Auf der Jahrestagung des Europäischen Netzwerks gegen Betrug und Korruption im
Gesundheitswesen (EHFCN) werden die ständigen Gesetzesänderungen,Korruptionspraktiken zwischen Orthopäden und Sanitätshäusern sowie Kick-Back-Zahlungen die Themen sein! Am 6. und 7. Oktober 2011 findet die Jahrestagung des Europäischen Netzwerks gegen Betrug und Korruption im Gesundheitswesen (EHFCN) im polnischen Krakau statt.

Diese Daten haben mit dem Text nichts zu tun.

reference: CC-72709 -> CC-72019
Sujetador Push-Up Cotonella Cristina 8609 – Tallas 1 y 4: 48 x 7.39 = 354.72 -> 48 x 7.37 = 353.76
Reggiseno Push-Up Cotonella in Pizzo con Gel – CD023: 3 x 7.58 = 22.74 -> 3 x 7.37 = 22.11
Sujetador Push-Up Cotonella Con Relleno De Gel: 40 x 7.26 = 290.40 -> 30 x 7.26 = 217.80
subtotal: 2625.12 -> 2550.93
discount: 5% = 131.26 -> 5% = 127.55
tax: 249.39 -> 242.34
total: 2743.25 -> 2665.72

Thomas Bade wird am 6. Oktober über Korruption und Fehlverhalten im deutschen Gesundheitswesen und über die seit Jahren durchgeführten Gesetzesänderungen referieren.

„Vor allem werden die auch heute noch praktizierten unzulässigen Kooperationen zwischen Orthopäden und Sanitätshäusern und das Ausmaß der illegalen Zusammenarbeit in dem Vortrag thematisiert “, sagt Thomas Bade.

Der Vortrag wird sowohl die bisher unzureichenden Erfolge der Ermittlungsbehörden als auch das fehlen einer verbindlichen „Compliance“ - Kultur in Deutschland in den Mittelpunkt stellen.

„In Amerika sind schon vor 12 Jahren rechtsverbindliche „Compliance“ - Grundsätze für Sanitätshäuser und Orthopädietechnik veröffentlicht worden und Deutschland könnte eigentlich viele Inhalte übernehmen und folglich etwas lernen“, führt Bade weiter aus.

Ein weiteres Vortragsthema bei der zukünftigen Bekämpfung von Fehlverhalten und Korruption wird die notwendig bessere Zusammenarbeit von Staatsanwaltschaften und Finanzämtern sein.

Doppelt strafbar macht sich nach deutschem Steuerecht, wer illegale Kick-Back-Zahlungen als Betriebsausgaben von der Steuer absetzt, da hier das Abzugsverbot des § 4 Abs. 5 Nr. 10 des Einkommensteuergesetzes gilt.

Finanzämter müssten nur die Aufwendungen bei Sanitätshäusern durch Beraterhonorare und Rechnungen von Ärzten oder MVZ auf Plausibilität prüfen. „Wer das Abzugsverbot missachtet, begeht Steuerhinterziehung“, sagt Thomas Bade.

Das Thema ist hoch brisant, denn auch der Bundesgerichtshof wird bald zur Bestechlichkeit von Ärzten entscheiden und die Bundesregierung berät zeitgleich über den Schutz von Mitarbeitern, die auf Missstände in ihren Unternehmen hinweisen (Whistleblower). Zusätzlich wird im Gesetzentwurf zum GKV-Versorgungsstrukturgesetz (GKV-VStG) im § 128 SGB V der Heilmittelbereich sowie die Unzulässigkeit von Ärztebeteiligungen an Unternehmen von Leistungserbringern eingeführt.

Die im September 2011 veröffentlichte neue (Muster-) Berufsordnung der Ärzte untersagt sowieso alle Zuweisungen gegen Entgelt und so manche Anwendungsbeobachtung.